Records drawn from a dataset:
▼

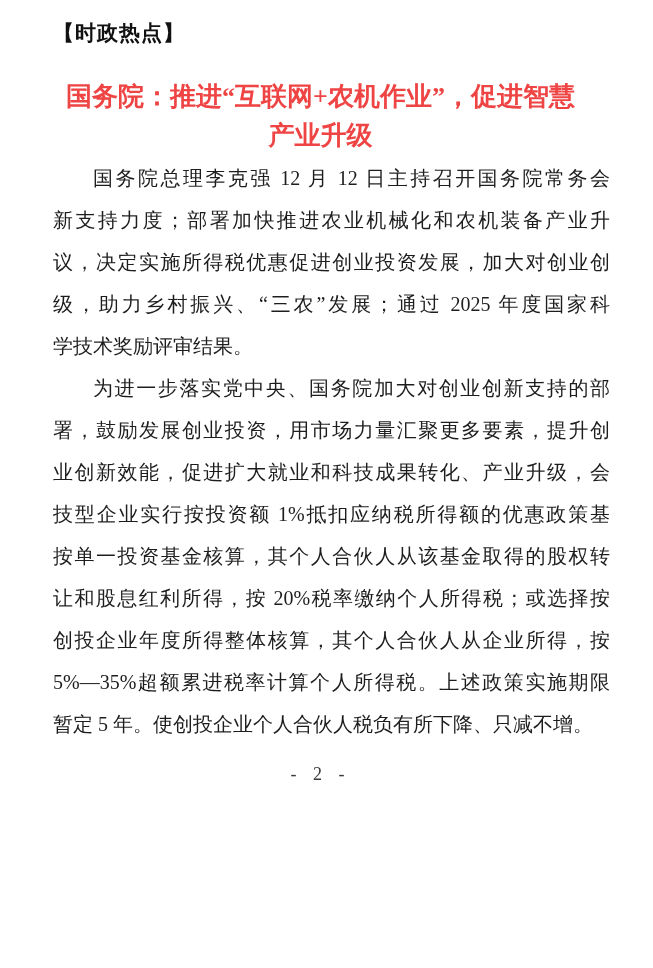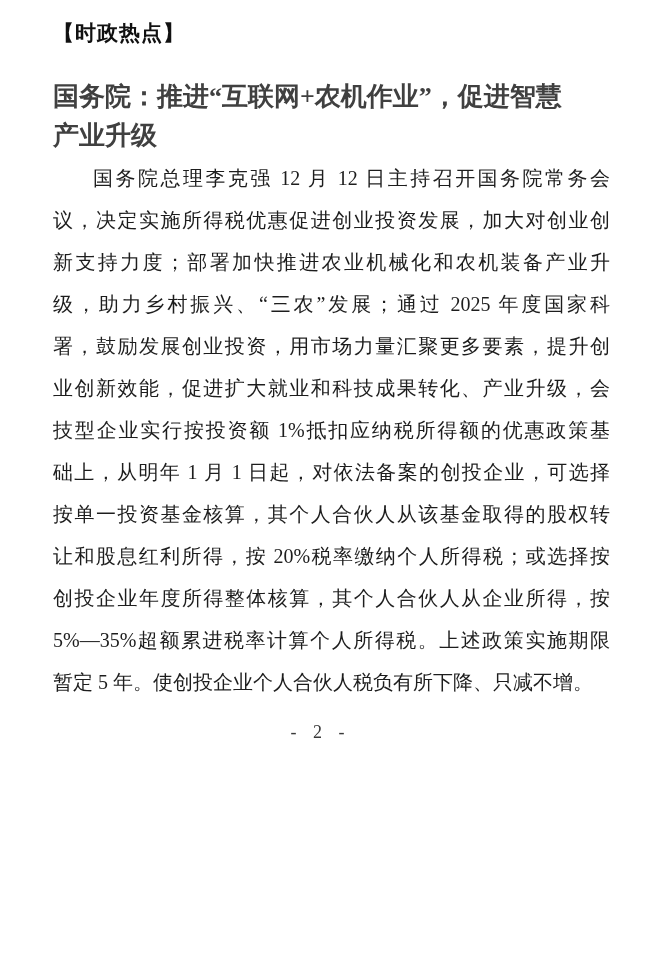"国务院：推进“互联网+农机作业”，促进智慧" .article-title { color: #404040 -> #ef4444; text-align: none -> center }
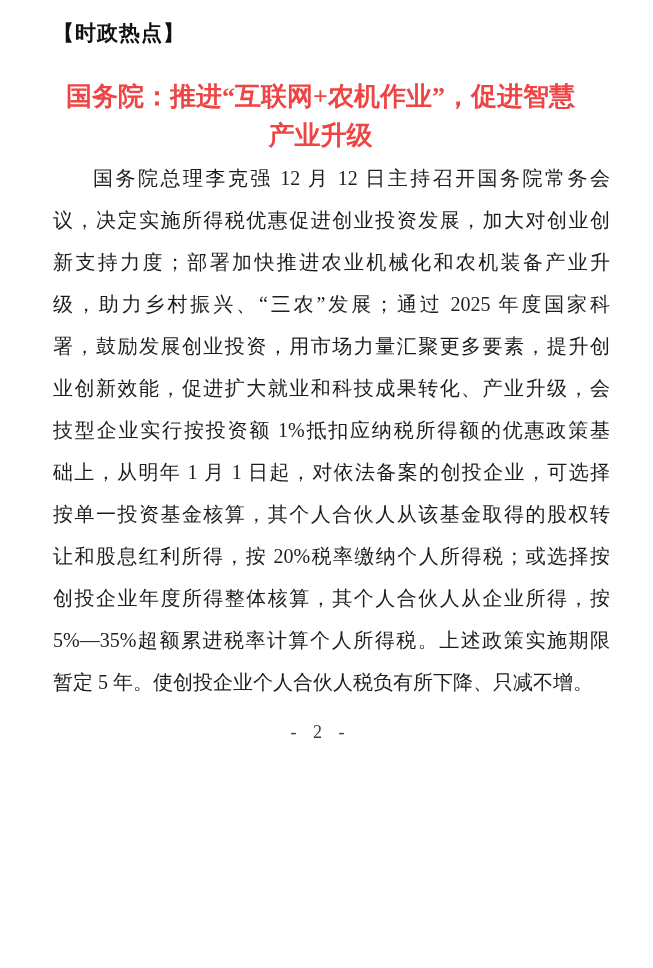"议，决定实施所得税优惠促进创业投资发展，加大对创业创" div.line { order: before "新支持力度；部署加快推进农业机械化和农机装备产业升" -> after "新支持力度；部署加快推进农业机械化和农机装备产业升" }
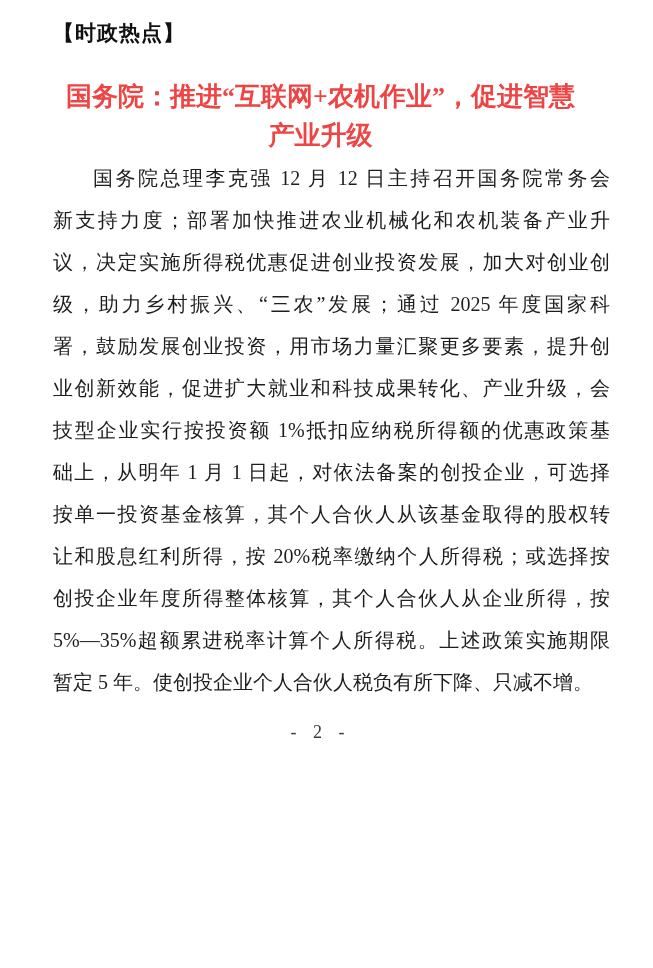"学技术奖励评审结果。" div.line { html: none -> <div>学技术奖励评审结果。</div> }
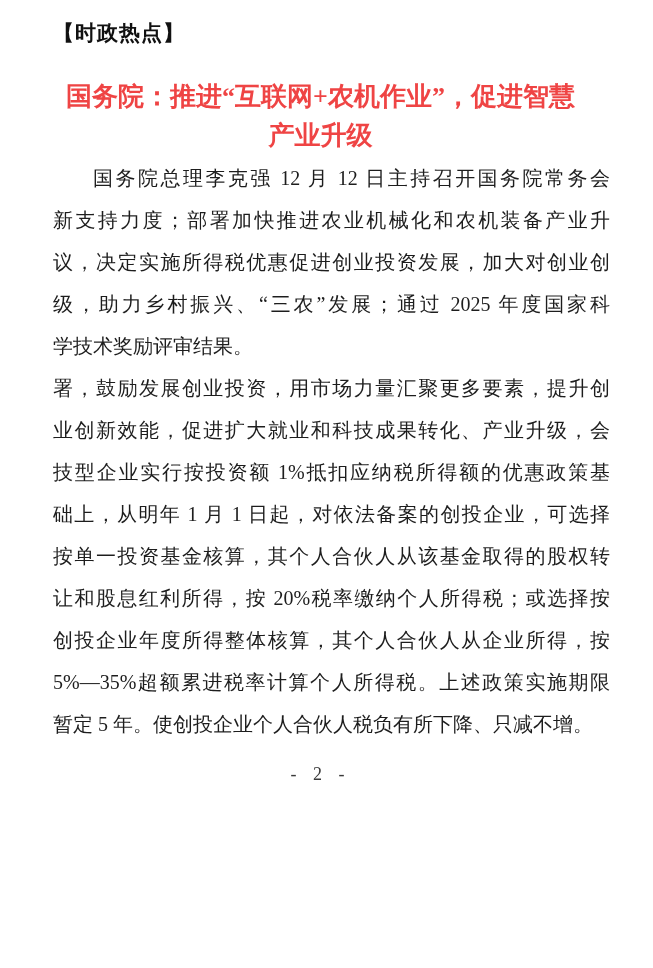"为进一步落实党中央、国务院加大对创业创新支持的部" div.line { html: none -> <div>为进一步落实党中央、国务院加大对创业创新支持的部</div> }
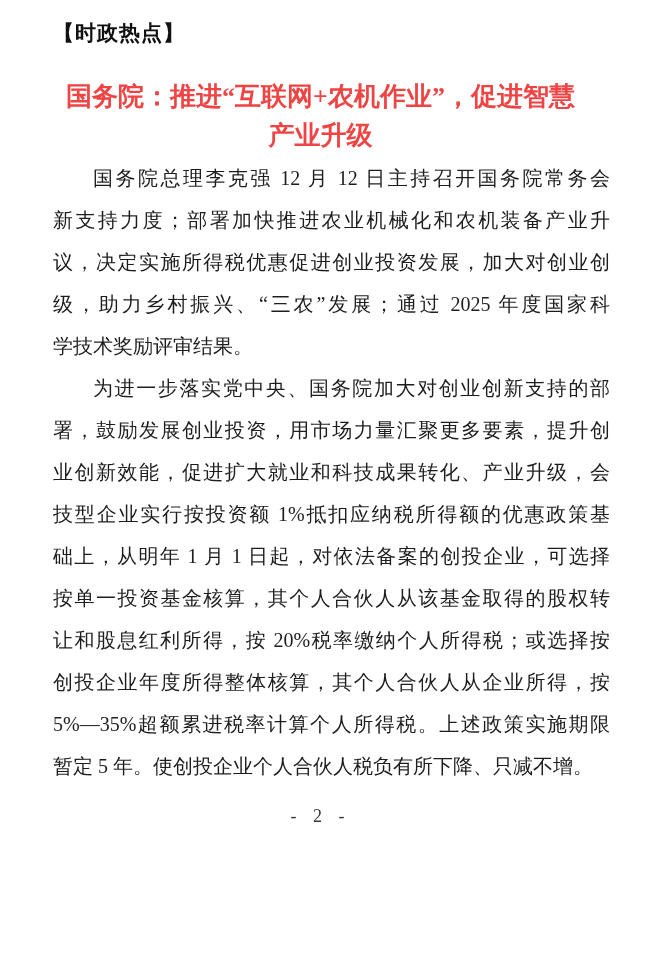"础上，从明年 1 月 1 日起，对依法备案的创投企业，可选择" div.line { html: <div>础上，从明年 1 月 1 日起，对依法备案的创投企业，可选择</div> -> none }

▲

**REQUIRED ACTION:** Without the pictures, extract every entry verbatim.

**PROBLEM SOLUTION:**
"国务院：推进“互联网+农机作业”，促进智慧" .article-title { color: #404040 -> #ef4444; text-align: none -> center }
"议，决定实施所得税优惠促进创业投资发展，加大对创业创" div.line { order: before "新支持力度；部署加快推进农业机械化和农机装备产业升" -> after "新支持力度；部署加快推进农业机械化和农机装备产业升" }
"学技术奖励评审结果。" div.line { html: none -> <div>学技术奖励评审结果。</div> }
"为进一步落实党中央、国务院加大对创业创新支持的部" div.line { html: none -> <div>为进一步落实党中央、国务院加大对创业创新支持的部</div> }
"础上，从明年 1 月 1 日起，对依法备案的创投企业，可选择" div.line { html: <div>础上，从明年 1 月 1 日起，对依法备案的创投企业，可选择</div> -> none }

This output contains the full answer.